Isabel Vidal de Tenreiro: Buena Nueva – ¿Ricos o sabios?

Spread the love

Por Isabel Vidal de Tenreiro

Más fácil le es a un camello entrar por el ojo de una aguja que a un rico entrar en el Reino de Dios” (Mc. 10, 17-30).

¡Vaya advertencia! Pero es que en realidad esta frase del Señor no era la exageración que parece ser, sino que se refería a la dificultad que los camellos tenían para traspasar una de las puertas de entrada de Jerusalén, llamada “El Ojo de la Aguja”.  Con todo y esta explicación, la dificultad para los ricos sigue existiendo.

Pero… ¿es que es malo ser rico? No parece ser así.  Lo que sucede es que los seres humanos tenemos una tendencia muy marcada y muy peligrosa de apegarnos de tal forma a las riquezas que llegamos a poner los bienes materiales por encima de Dios o, inclusive, los colocamos en vez de Dios.

Y ¿quiénes son los ricos de que habla Jesús? “Rico = el que confía en las riquezas”.  No significa que sea malo tener riquezas.  Lo malo es confiar más en las riquezas que en Dios.  Ricos, entonces, son todos los que prefieren las riquezas a Dios… o inclusive hay aquéllos que convierten las riquezas en su dios.

La Sagrada Escritura suele presentarnos las riquezas en oposición a la Sabiduría Divina: “La preferí a los cetros y a los tronos, y en comparación con ella tuve en nada la riqueza… todo el oro, junto a ella, es un poco de arena y la plata es como lodo”. (Sb. 7, 7-11)

Esa, la Sabiduría Divina, es la verdadera Sabiduría, porque la otra, la de meros saberes humanos, no es que sea mala, pero no es suficiente. Y ¿en qué consiste la Sabiduría Divina para nosotros? Ser sabio como Dios manda es poder ver las cosas, las personas, las circunstancias de nuestra vida como Dios las ve.  ¡Nada menos!  ¡Por eso es que es más valiosa que todas las riquezas!

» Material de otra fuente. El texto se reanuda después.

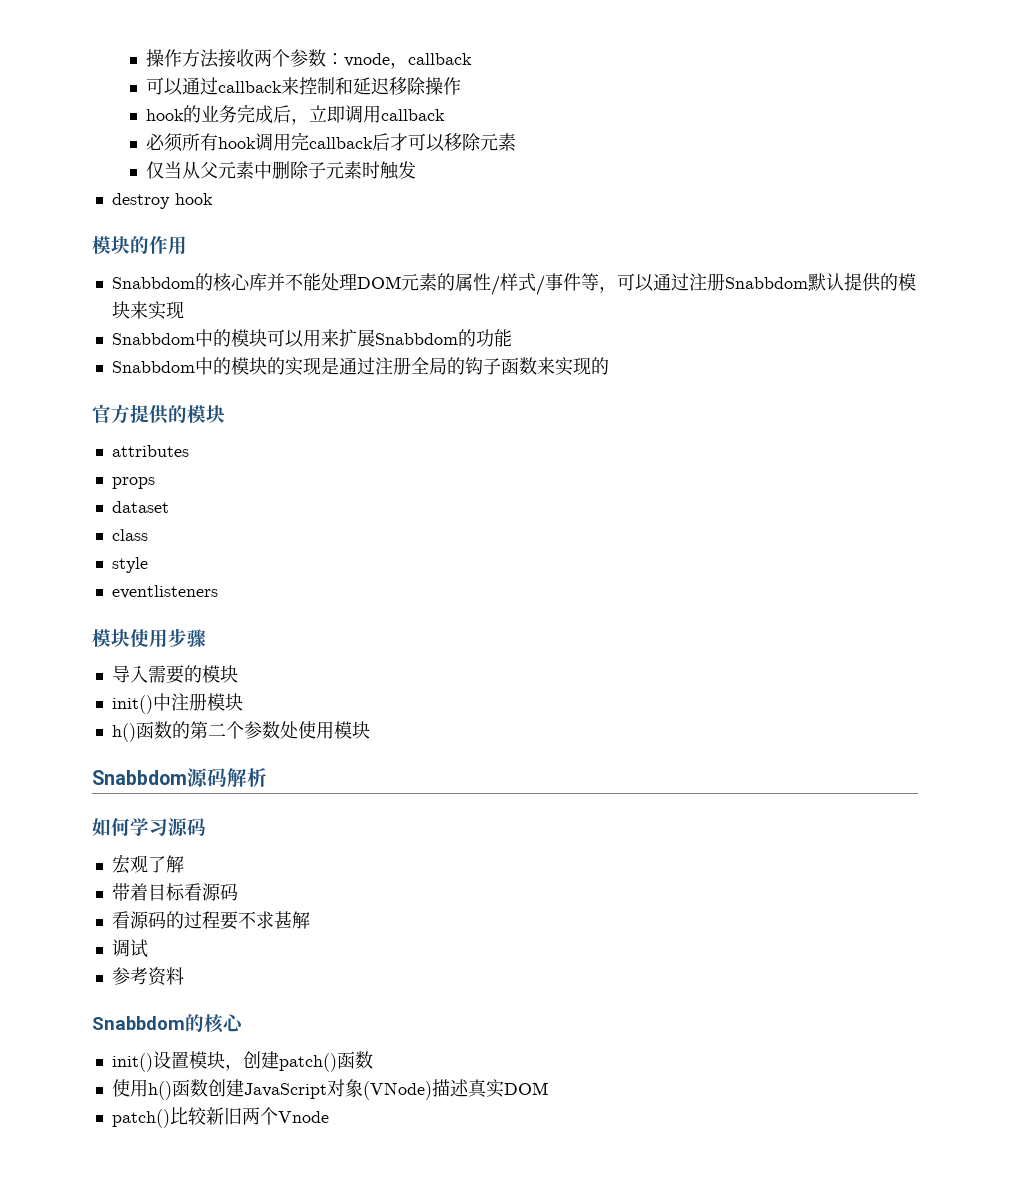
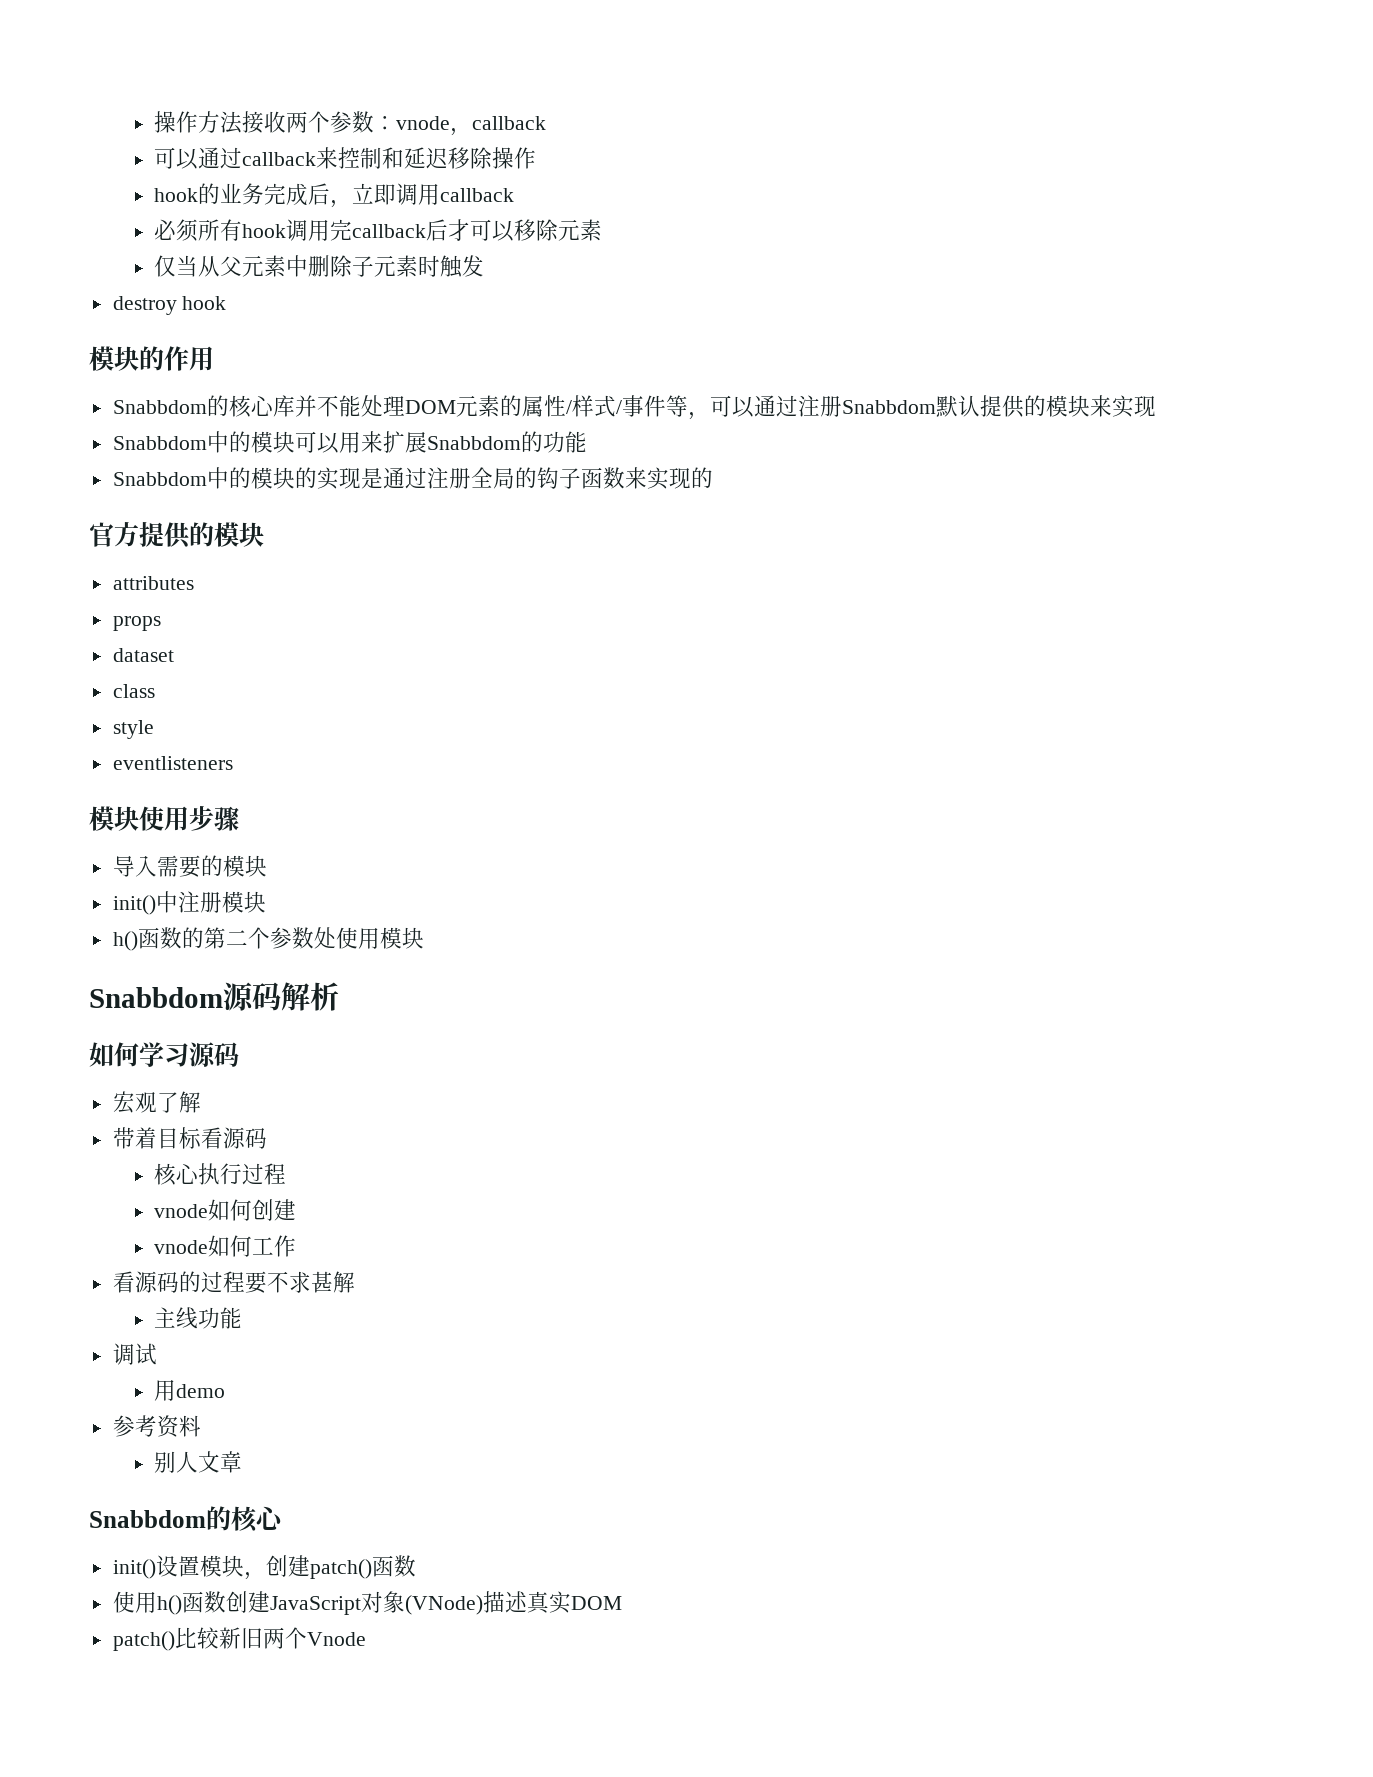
(238, 892) none -> [153,1163,286,1186] [153,1199,296,1221] [153,1235,296,1257] // 核心执行过程 // vnode如何创建 // vnode如何工作
(310, 920) none -> [153,1307,242,1329] // 主线功能
(148, 948) none -> [153,1380,225,1401] // 用demo
(184, 976) none -> [153,1451,242,1473] // 别人文章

Sin embargo, la mayoría de los seres humanos nos apegamos a las riquezas, como si ellas lo fueran todo.  De allí la sentencia del Señor: “¡Qué difícil les va a ser a los ricos (los que confían en las riquezas) entrar en el Reino de Dios!”.  Los discípulos se asombran y preguntan: “Entonces, ¿quién puede salvarse?”.   Contesta el Señor: “Es imposible para los hombres, mas no para Dios.  Para Dios todo es posible”. 

Ahora bien, es cierto que Dios nos salva, pero no nos salva sin nuestra colaboración.  ¿Y cuál es nuestra colaboración?  Pues, el ir aprovechando todas las gracias que Dios va derramando a lo largo de nuestra vida.  Y el Señor, para quien todo es posible, quiere y puede quitarnos muchos pecados.  Puede hasta quitarnos el apego de los bienes materiales.

Siendo el 15 de octubre la fiesta de esa “sabia” Doctora de la Iglesia, Santa Teresa de Jesús, recordamos estas palabras suyas: “Aunque duraran siempre los deleites del mundo, las riquezas y gozos, todo es asco y basura comparados con los tesoros divinos”  (Moradas VI, 4, 10-11).